# NL2SQL 

In this notebook we demo the usage of agentic schema refinement for NL2SQL (unsupervised version). We use [BIRD-SQL](https://bird-bench.github.io/), a widely used benchmark for Text-to-SQL.

In [14]:
import os
import json
import shutil
import pandas as pd
import ast
import numpy as np

from src.utils import prompt_llm, extract_json_from_llm_response, flatten, text_embedding
from src.database import SQLiteDatabase
from src.postprocess import process_views
from src.refinement import refine_schema

In [2]:
database_name = 'california_schools'
result_version = 'refine'
nl_to_sql_file = './workspace/bird/dev.json'

# Create workspace
workspace = f'./workspace/bird/dev_databases/{database_name}/{result_version}'
os.makedirs(workspace, exist_ok=True)

# Copy database into workspace.
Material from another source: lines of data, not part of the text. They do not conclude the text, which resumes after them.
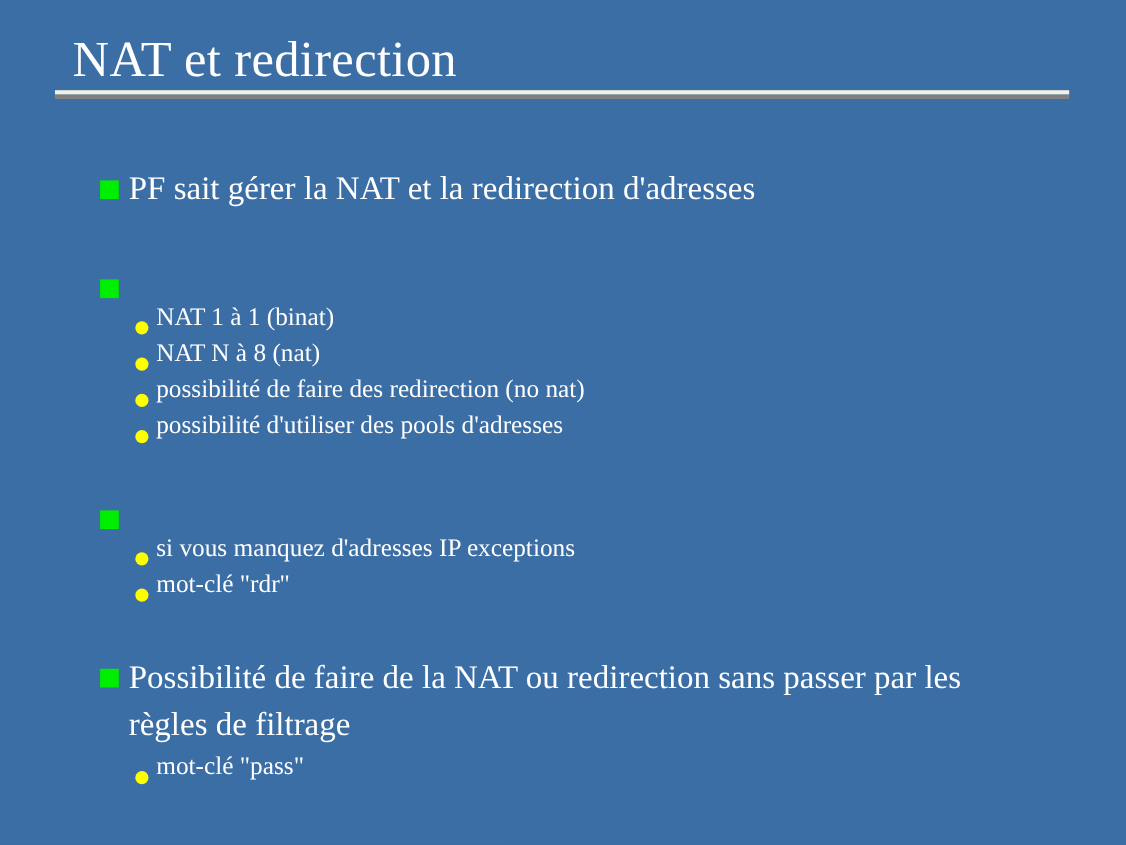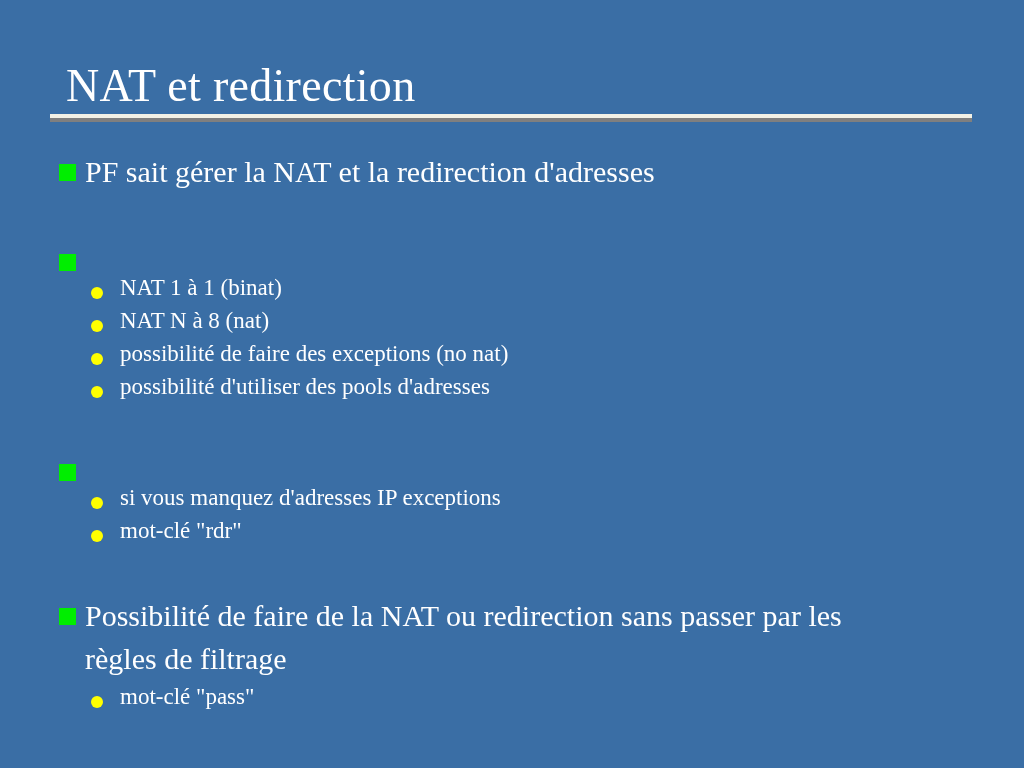--- a/index.html
+++ b/index.html
@@ -20,21 +20,21 @@
     width: 1024px;
     height: 768px;
     background: #3a6ea5;
     box-sizing: border-box;
   }
 
   
   #title-block {
     position: absolute;
     left: 50px;
-    top: 60px;
+    top: 28px;
     width: 924px;
   }
   #slide-title {
     font-size: 46px;
     line-height: 52px;
     color: #ffffff;
     font-weight: normal;
     letter-spacing: 0.3px;
     padding-left: 16px;
     white-space: nowrap;
@@ -58,21 +58,21 @@
     left: 0;
     top: 4px;
     width: 922px;
     height: 4px;
     background: #7f7f7f;
   }
 
   
   #outline {
     position: absolute;
-    left: 40px;
+    left: 72px;
     top: 150px;
     width: 930px;
   }
 
   .lvl1 {
     display: flex;
     align-items: flex-start;
     margin-bottom: 0;
   }
   .lvl1 .bullet-sq {
@@ -86,22 +86,21 @@
   }
   .lvl1 .lvl1-text {
     font-size: 30px;
     line-height: 43px;
     color: #ffffff;
     max-width: 800px;
   }
 
   .lvl2 {
     display: flex;
-    align-items: center;
-    gap: 10px;
+    align-items: flex-end;
   }
   .lvl2 .bullet-dot {
     flex: 0 0 auto;
     width: 12px;
     height: 12px;
     border-radius: 50%;
     background: #ffff00;
     margin-top: 11px;
     margin-right: 7px;
     margin-left: 51px;
@@ -149,21 +148,21 @@
       <div class="lvl2">
         <span class="bullet-dot"></span>
         <span class="lvl2-text">NAT 1 à 1 (binat)</span>
       </div>
       <div class="lvl2">
         <span class="bullet-dot"></span>
         <span class="lvl2-text">NAT N à 8 (nat)</span>
       </div>
       <div class="lvl2">
         <span class="bullet-dot"></span>
-        <span class="lvl2-text">possibilité de faire des exceptions (no nat)</span>
+        <span class="lvl2-text">possibilité de faire des redirection (no nat)</span>
       </div>
       <div class="lvl2">
         <span class="bullet-dot"></span>
         <span class="lvl2-text">possibilité d'utiliser des pools d'adresses</span>
       </div>
     </div>
     <div class="gap-after-group"></div>
 
     <div class="group">
       <div class="lvl1">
This is the database that will be modified during the refinement process.
original_database_file = f'./workspace/bird/dev_databases/{database_name}/{database_name}.sqlite'
database_file = os.path.join(workspace, f'{database_name}_{result_version}.sqlite')
shutil.copy(original_database_file, database_file)

'./workspace/bird/dev_databases/california_schools/refine/california_schools_refine.sqlite'

In [3]:
db = SQLiteDatabase(database_name, database_file, nl_to_sql_file)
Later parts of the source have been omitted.